ResNets (He et al.): Kaiming init enabled training of 100+ layer networks with ReLU; without it, these networks don’t converge
Transformers (GPT, BERT, LLaMA): scaled normal init with $\sigma = 0.02$ or $1/\sqrt{d}$ ; residual projections scaled by $1/\sqrt{n_\text{layers}}$
GANs: proper init is critical — DCGAN specifies $\mathcal{N}(0, 0.02)$ for all weights
LSTM / GRU: orthogonal init for recurrent weights preserves gradient norms across time steps
nn-training entry: the init_weights variant axis demonstrates Xavier vs Kaiming vs scaled init

Alternatives

Alternative	When to use	Tradeoff
Orthogonal init	RNNs, very deep networks	Preserves gradient norms exactly; slightly more expensive to compute
LSUV (Layer-Sequential Unit Variance)	Networks with unusual architectures	Data-driven: passes a batch and rescales each layer; more robust but slower
Fixup init	ResNets without BatchNorm	Scales residual branches by $1/\sqrt{n_\text{layers}}$ ; avoids need for normalisation layers
Zero init (for residual branches)	Transformer residual projections, ReZero	Identity at init — each layer starts as a no-op; stable training but slower early progress
Pretrained weights	Transfer learning, fine-tuning	Bypasses init entirely; best when sufficient pretraining data exists

Historical Context

The variance preservation idea was formalised by Glorot & Bengio (2010) as “Xavier initialisation,” derived for linear and tanh activations. He et al. (2015) extended this to ReLU networks as “Kaiming initialisation” — the factor-of-2 correction was the key insight that enabled training of very deep residual networks.

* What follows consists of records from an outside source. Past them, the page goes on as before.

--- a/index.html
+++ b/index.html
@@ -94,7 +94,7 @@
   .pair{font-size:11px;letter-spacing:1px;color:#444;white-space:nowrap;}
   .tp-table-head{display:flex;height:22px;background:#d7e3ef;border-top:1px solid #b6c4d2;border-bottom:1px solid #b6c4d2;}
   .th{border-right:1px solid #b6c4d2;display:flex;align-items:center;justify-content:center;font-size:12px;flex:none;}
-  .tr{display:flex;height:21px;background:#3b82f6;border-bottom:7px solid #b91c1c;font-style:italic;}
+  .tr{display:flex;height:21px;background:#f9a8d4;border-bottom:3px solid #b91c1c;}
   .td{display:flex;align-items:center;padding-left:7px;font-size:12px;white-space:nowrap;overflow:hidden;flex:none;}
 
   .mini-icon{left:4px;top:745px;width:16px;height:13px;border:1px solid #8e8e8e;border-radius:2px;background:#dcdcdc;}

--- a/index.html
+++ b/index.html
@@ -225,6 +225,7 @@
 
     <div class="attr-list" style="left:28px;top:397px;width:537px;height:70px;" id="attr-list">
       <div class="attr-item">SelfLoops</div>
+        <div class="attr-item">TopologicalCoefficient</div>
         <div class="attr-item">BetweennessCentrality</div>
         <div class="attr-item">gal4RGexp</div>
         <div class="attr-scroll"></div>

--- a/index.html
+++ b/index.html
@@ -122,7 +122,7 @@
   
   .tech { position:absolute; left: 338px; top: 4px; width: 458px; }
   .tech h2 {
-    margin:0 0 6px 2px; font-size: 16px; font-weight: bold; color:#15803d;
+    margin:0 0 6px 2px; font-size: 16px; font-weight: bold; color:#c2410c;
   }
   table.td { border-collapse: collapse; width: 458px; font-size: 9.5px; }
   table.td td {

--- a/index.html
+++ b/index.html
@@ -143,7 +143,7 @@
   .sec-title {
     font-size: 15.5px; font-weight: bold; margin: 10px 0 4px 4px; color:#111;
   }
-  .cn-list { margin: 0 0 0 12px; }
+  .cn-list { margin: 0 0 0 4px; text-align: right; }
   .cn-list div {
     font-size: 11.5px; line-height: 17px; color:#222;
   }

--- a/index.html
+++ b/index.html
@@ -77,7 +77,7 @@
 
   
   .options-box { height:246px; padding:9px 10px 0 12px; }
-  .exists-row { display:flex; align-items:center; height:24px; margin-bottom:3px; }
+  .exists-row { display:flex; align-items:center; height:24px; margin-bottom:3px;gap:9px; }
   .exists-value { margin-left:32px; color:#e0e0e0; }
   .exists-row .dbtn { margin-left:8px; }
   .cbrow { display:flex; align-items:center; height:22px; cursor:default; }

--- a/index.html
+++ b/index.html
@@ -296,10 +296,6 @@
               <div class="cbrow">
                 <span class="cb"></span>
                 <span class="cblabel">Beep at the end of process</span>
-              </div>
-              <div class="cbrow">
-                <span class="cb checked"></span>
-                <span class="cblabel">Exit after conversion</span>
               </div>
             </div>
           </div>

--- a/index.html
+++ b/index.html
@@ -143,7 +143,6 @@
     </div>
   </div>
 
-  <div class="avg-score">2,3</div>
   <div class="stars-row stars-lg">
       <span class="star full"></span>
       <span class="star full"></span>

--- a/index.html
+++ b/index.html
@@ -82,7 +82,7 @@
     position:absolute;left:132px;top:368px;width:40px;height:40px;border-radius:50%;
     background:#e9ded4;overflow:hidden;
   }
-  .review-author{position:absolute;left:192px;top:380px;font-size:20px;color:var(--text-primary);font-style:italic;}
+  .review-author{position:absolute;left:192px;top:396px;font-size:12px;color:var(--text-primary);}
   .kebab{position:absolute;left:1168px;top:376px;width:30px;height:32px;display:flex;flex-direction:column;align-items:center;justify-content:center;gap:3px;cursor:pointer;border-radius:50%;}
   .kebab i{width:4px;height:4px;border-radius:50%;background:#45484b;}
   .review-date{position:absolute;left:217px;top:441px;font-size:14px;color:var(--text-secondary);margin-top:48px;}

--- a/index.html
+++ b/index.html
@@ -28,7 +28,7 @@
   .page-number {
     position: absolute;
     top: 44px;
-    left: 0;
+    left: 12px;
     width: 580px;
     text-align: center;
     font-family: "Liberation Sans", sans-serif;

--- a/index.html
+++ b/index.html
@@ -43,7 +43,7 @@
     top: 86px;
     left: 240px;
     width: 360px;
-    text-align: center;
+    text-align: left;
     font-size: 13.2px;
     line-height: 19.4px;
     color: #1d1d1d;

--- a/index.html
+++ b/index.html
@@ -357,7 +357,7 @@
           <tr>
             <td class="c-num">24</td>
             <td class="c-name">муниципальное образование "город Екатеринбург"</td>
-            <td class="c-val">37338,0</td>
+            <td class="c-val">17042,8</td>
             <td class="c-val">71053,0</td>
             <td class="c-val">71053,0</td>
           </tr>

Before these principled approaches, practitioners used heuristics like $\mathcal{N}(0, 0.01)$ or $\mathcal{N}(0, 0.02)$ , which happened to work for shallow networks but failed catastrophically for deep ones. Modern normalisation layers (BatchNorm, LayerNorm) reduce sensitivity to initialisation but don’t eliminate it — scaled init in Transformers remains important, especially for training stability at large model sizes.